Mais face à des pressions pour la production agricole, le problème persiste. La sauvegarde ne fait que « le déplacer », regrette Alain Karsenty. Il se crée sur le terrain un phénomène de fuite de carbone. « A chaque fois ou presque, on observe une hausse de la déforestation dans les forêts avoisinantes. Il faut bien remplacer la production qu'on n'a plus dans la forêt protégée », explique-t-il. Pour cause, alors que la demande d'huile de palme ou de biocarburants explose, l'exploitation forestière continue.
« Nous ne pouvons pas changer toute notre économie. Nous proposons une solution imparfaite, mais transitoire et probablement nécessaire », se défend Sylvain Hallaire, président de Reforest'action. Même discours chez Ecoact : « On calcule les fuites de carbone. Parfois, on remarque que notre action ne marche pas, qu'il y a des conflits sur le terrain, comme en Ethiopie. Mais ce n'est pas toujours le cas ».
Détourner l'attention du public ?
Pourtant, certaines entreprises continuent de présenter leurs actions de reforestation comme la solution miracle. « Si c'est une manière de se dédouaner, cela est contre-productif. Il faut d'abord absolument éviter les émissions, puis, soit par la technologie ou les changements de pratiques, les réduire. Compenser ne doit arriver qu'en dernier recours », avance Alain Karsenty. Une forme de greenwashing dénoncée par de nombreuses ONG, à l'instar de Greenpeace, qui proteste contre les campagnes de plantation d'arbres d'entreprises « à l'activité climaticide ». « Pour eux, ce n'est qu'une manière de verdir leur image à peu de frais, avec une simplification terrible des enjeux. Cela déresponsabilise le citoyen et détourne son attention », estime Cécile Leuba.
Pour éviter d'être associé à ces pratiques, Reforest'action s'intéresse à trois autres critères, en plus du stock de carbone, avant d'engager un projet. « On regarde l'impact sur la biodiversité en termes d'habitat, l'oxygène rejeté pour la santé des populations, et l'emploi créé », explique Sylvain Hallaire. Insuffisant pour Cécile Leuba, « opposée au principe-même ». « Pour accroître les capacités des écosystèmes naturels à stocker du CO2, il faudrait déjà lutter contre la déforestation, plutôt que de planter des arbres en rangs d'oignon », clame-t-elle. D'autant que celle-ci continue d'emporter des forêts entières.
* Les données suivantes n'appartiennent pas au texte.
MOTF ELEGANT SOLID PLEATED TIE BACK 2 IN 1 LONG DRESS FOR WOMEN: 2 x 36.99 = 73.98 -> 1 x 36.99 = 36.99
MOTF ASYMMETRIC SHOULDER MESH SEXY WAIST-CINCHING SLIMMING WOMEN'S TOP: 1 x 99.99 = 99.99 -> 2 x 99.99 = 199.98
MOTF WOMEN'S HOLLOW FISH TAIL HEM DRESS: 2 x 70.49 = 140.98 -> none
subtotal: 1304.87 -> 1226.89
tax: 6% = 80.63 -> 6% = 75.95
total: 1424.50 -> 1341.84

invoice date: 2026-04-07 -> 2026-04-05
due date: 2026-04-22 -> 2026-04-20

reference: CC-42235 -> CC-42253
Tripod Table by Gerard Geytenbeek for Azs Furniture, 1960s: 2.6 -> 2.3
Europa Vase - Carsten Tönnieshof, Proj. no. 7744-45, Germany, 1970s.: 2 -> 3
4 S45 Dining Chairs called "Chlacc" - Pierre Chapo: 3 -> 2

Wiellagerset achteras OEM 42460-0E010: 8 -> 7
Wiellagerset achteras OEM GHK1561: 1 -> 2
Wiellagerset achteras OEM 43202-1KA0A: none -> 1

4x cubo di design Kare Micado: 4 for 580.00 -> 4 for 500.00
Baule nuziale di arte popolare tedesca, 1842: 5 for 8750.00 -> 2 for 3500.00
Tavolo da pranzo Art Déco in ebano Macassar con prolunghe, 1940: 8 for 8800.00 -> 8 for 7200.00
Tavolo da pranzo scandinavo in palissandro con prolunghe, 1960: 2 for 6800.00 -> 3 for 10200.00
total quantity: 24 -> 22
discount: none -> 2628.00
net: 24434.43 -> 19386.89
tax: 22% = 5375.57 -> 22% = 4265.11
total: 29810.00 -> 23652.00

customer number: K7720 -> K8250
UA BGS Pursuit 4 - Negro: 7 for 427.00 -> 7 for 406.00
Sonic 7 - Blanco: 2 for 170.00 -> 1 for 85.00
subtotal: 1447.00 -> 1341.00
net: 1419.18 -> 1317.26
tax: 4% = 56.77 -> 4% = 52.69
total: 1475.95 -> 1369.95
En deux décennies, « presque 100 millions d'hectares » d'étendues d'arbres ont disparu sur la planète, pointe un rapport des Nations-Unies de 2020. Et selon une étude du Carbon Disclosure Projet publiée le 21 mars dernier, seulement 1% des entreprises prend des mesures suffisantes pour s'y attaquer.
Mais Gérald Maradan s'en défend : mieux vaut tenter de compenser que de ne rien faire du tout. « Certaines entreprises font face à des pressions énormes. Elles doivent se réinventer, alors même que les technologies ne sont pas prêtes pour réduire massivement les émissions. » Il l'assure, la méthode de compensation reste transitoire. Peut-être, là encore, pour gagner du temps.